[DATASET RECORDS]:
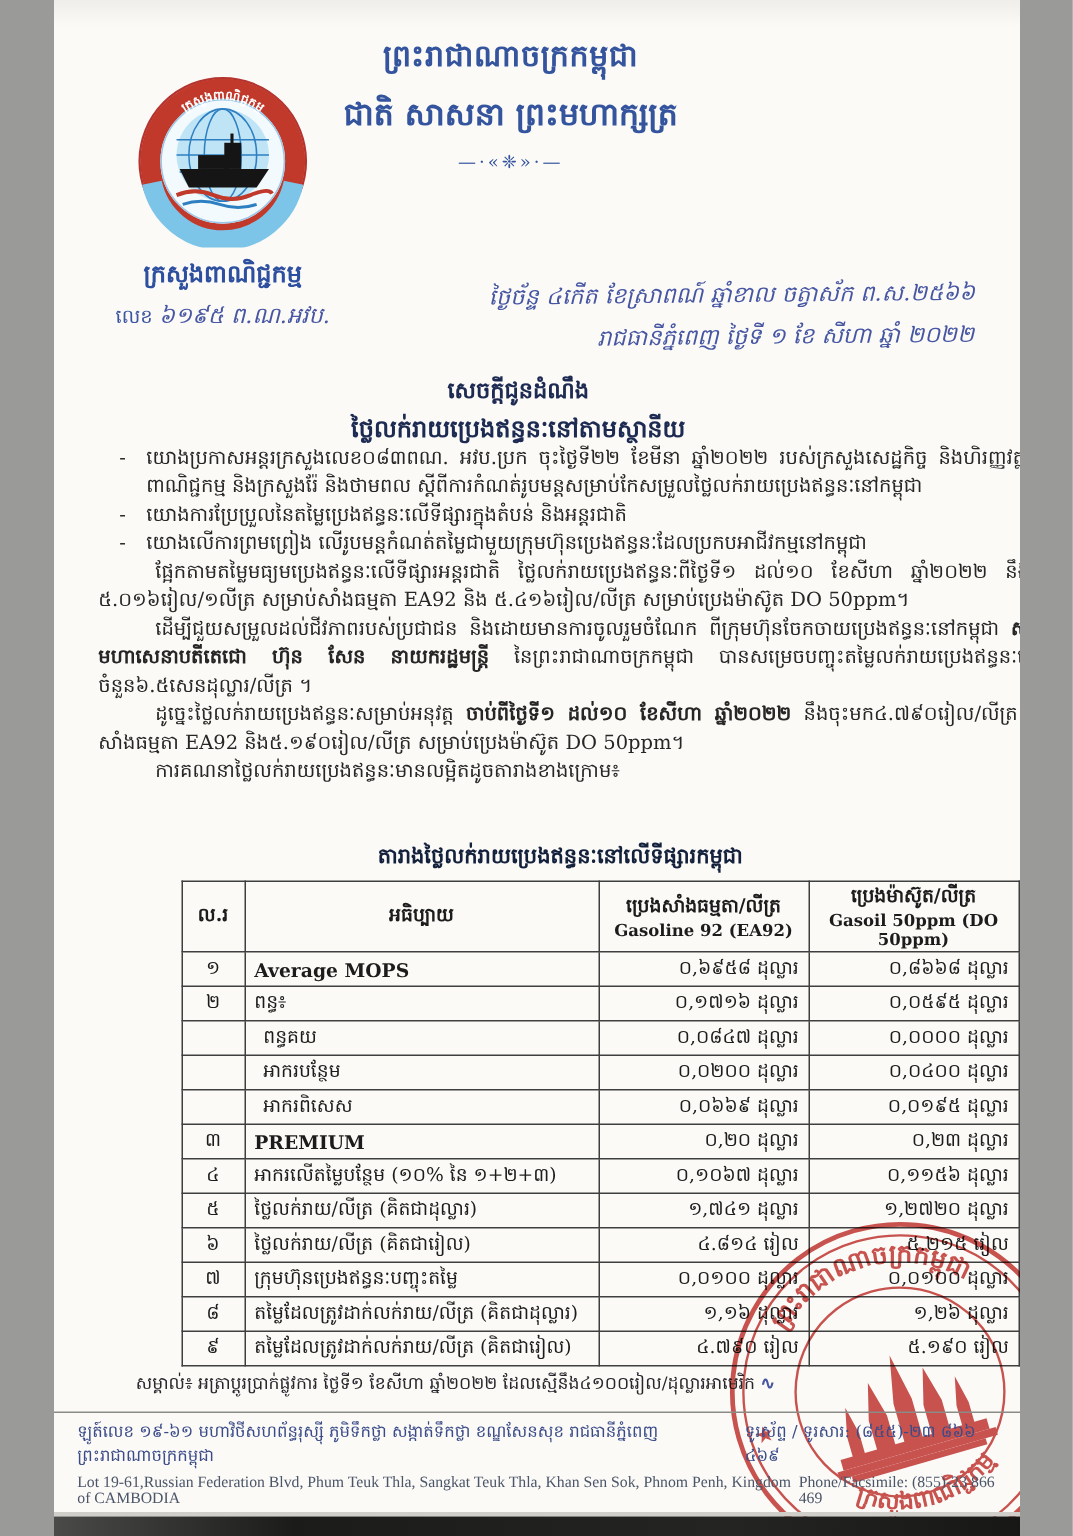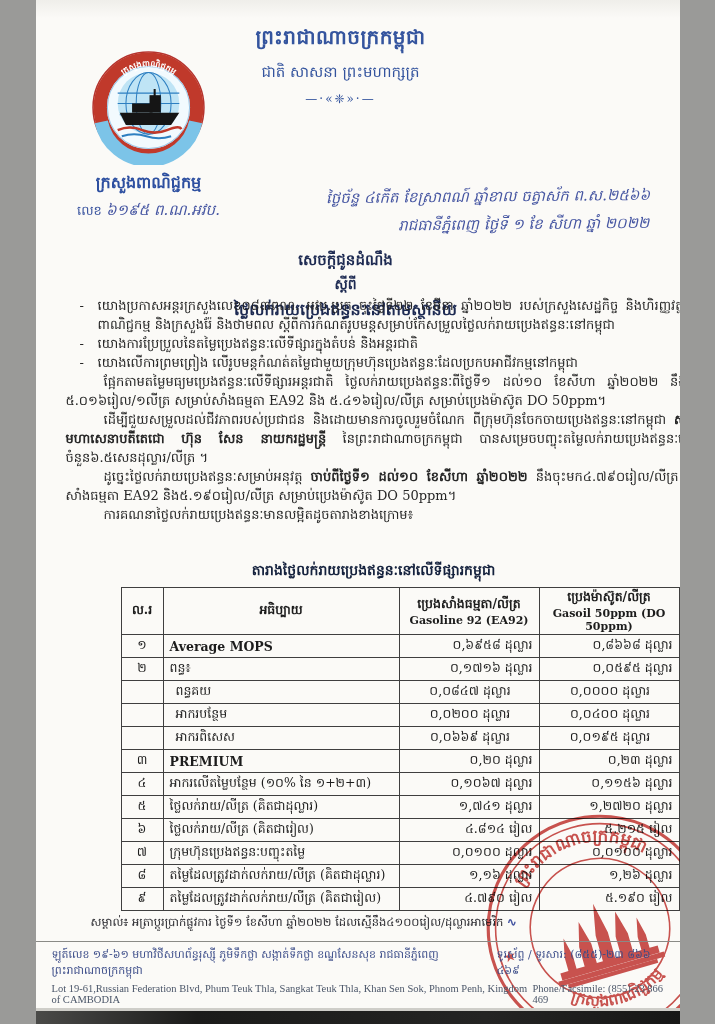"ជាតិ សាសនា ព្រះមហាក្សត្រ" .hdr .motto { font-size: 15px -> 21px; font-weight: normal -> bold }
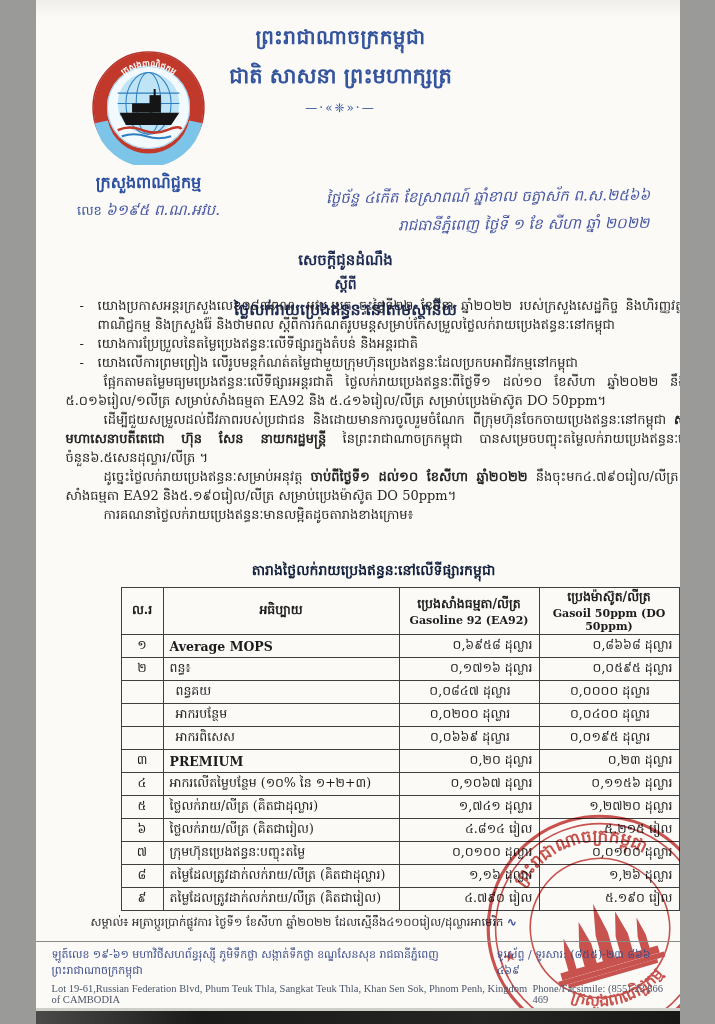"ស្ដីពី" div.s2 { html: <div>ស្ដីពី</div> -> none }
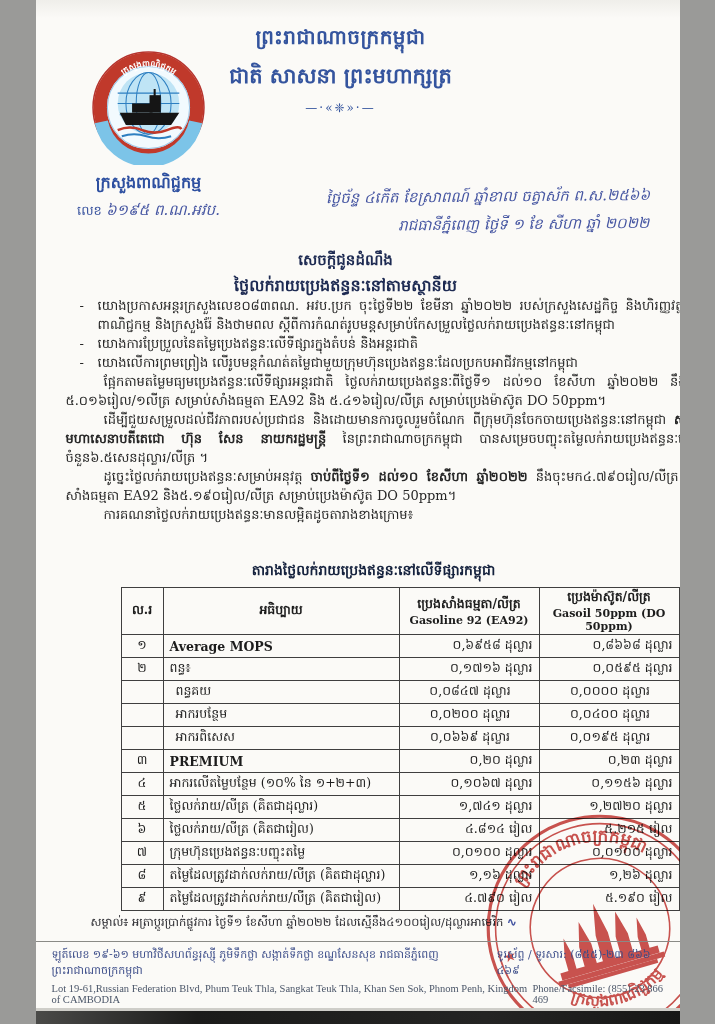"០,០៨៤៧ ដុល្លារ" tr.sub td.c-g, tr.sub td.c-d { text-align: center -> right }
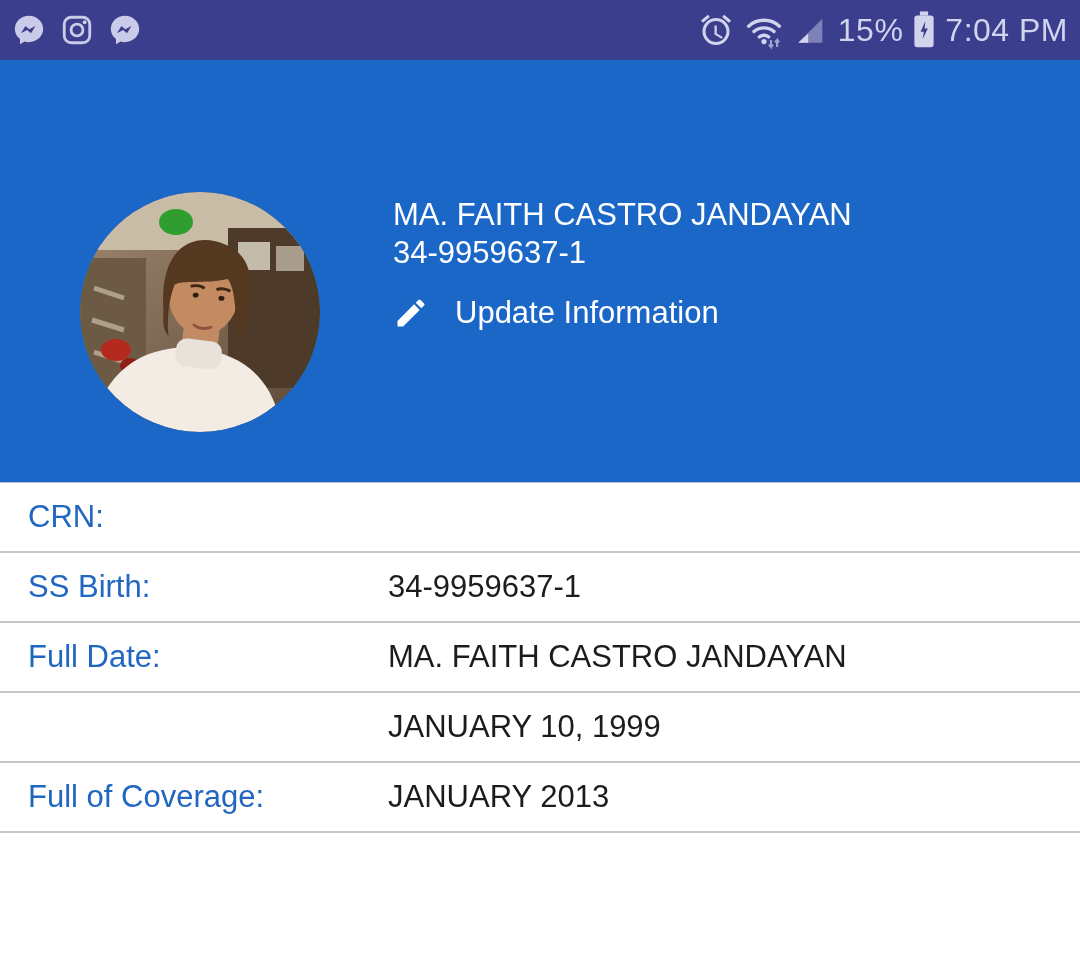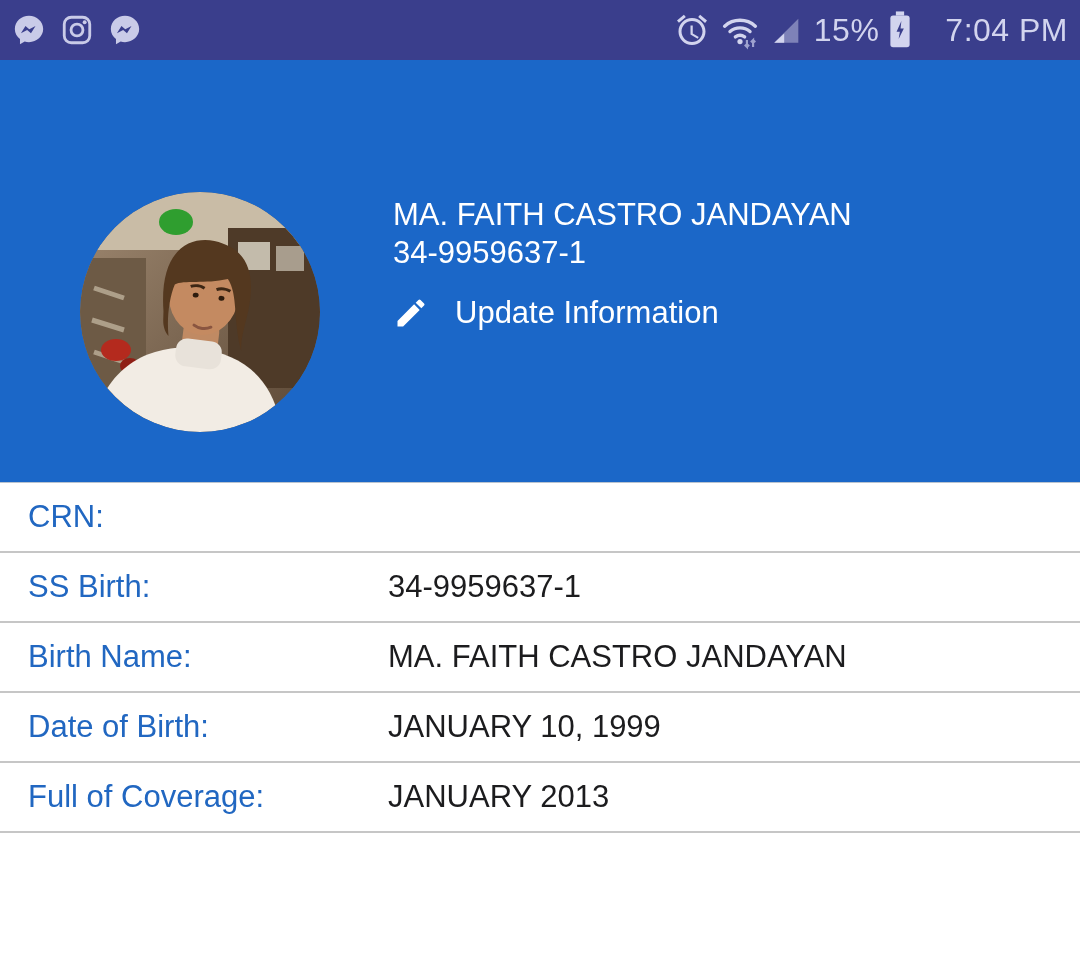"7:04 PM" .sb-right .time { margin-left: 24px -> none }
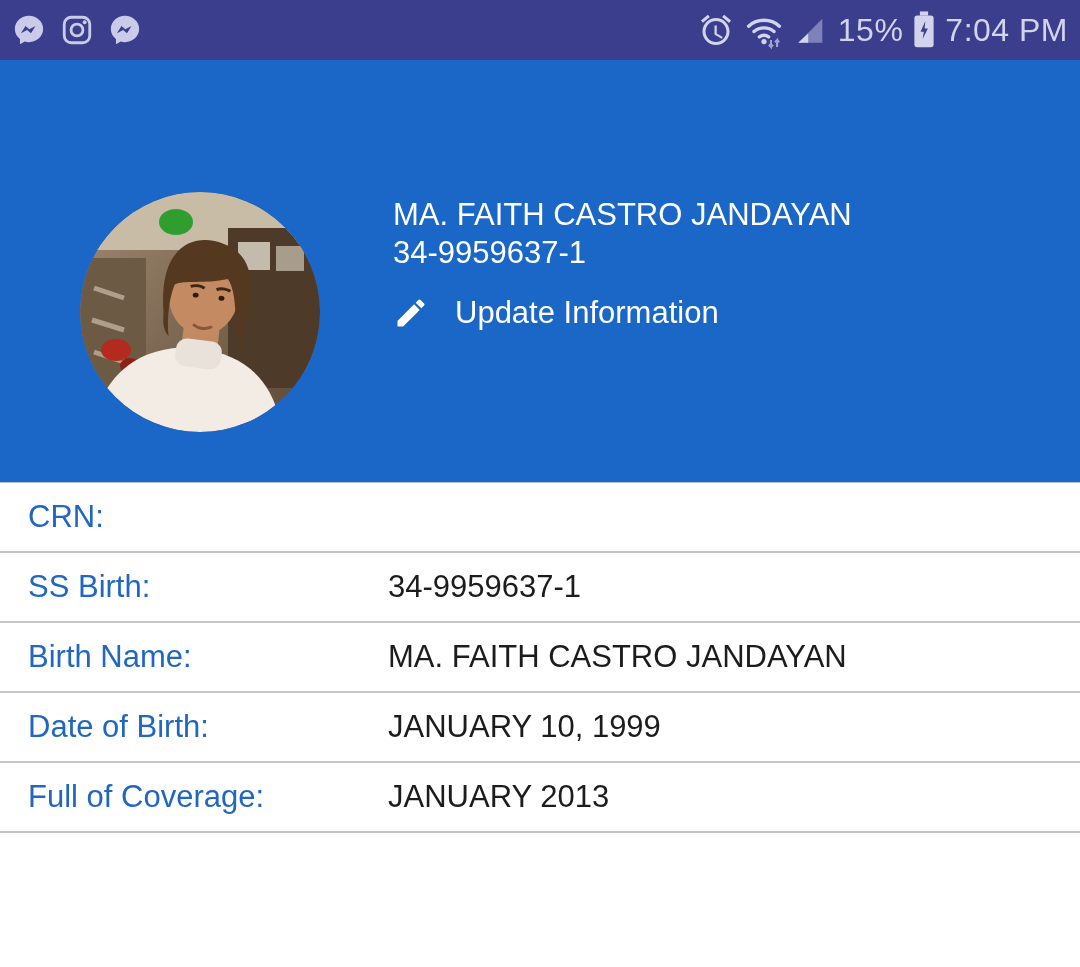"Birth Name:" span.label { text: Birth Name -> Full Date }
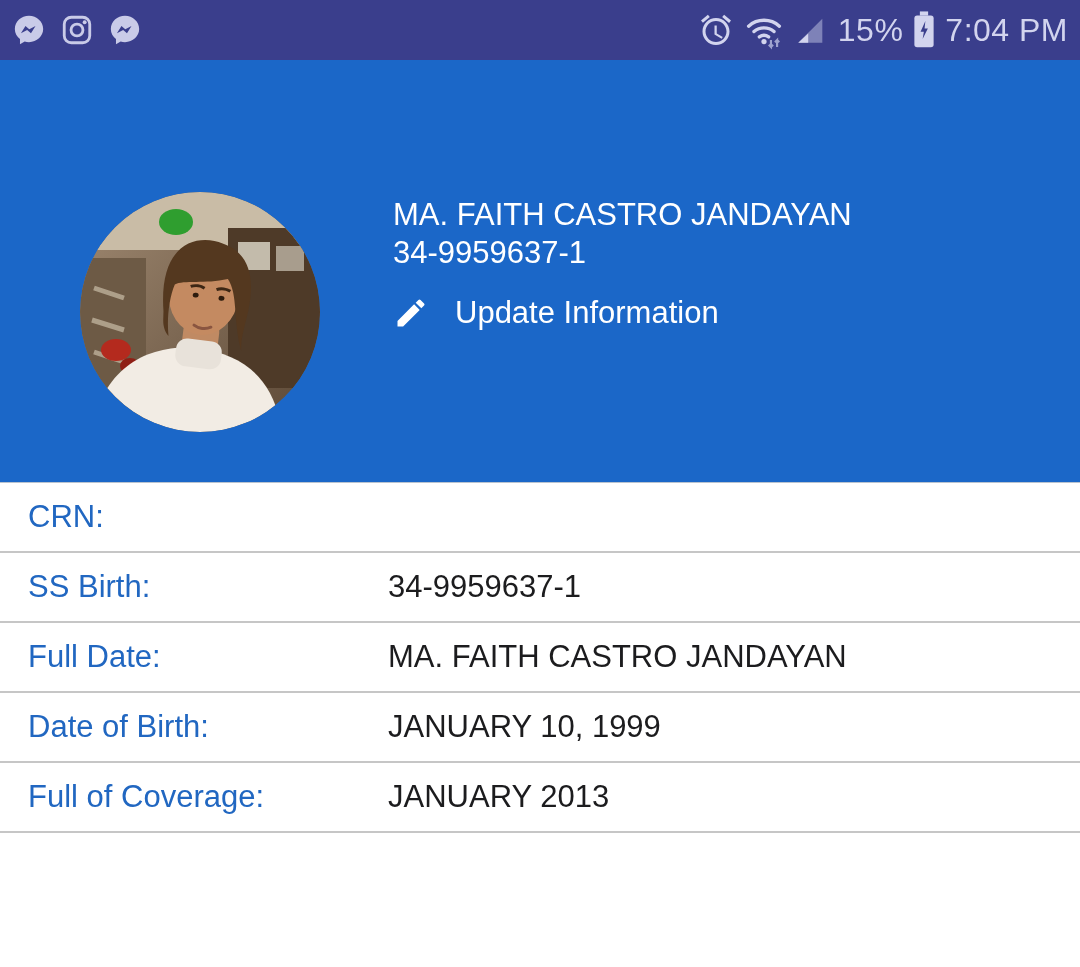"Date of Birth:" span.label { html: <span>Date of Birth:</span> -> none }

[INSTRUCTIONS TO FOLLOW]: Starting at the line that contains "tr.sub td.c-g, tr.sub", write out every line through the final line of the entries, word for word; skip any pictures.

[SOLUTION TO THIS PROBLEM]:
"០,០៨៤៧ ដុល្លារ" tr.sub td.c-g, tr.sub td.c-d { text-align: center -> right }
"7:04 PM" .sb-right .time { margin-left: 24px -> none }
"Birth Name:" span.label { text: Birth Name -> Full Date }
"Date of Birth:" span.label { html: <span>Date of Birth:</span> -> none }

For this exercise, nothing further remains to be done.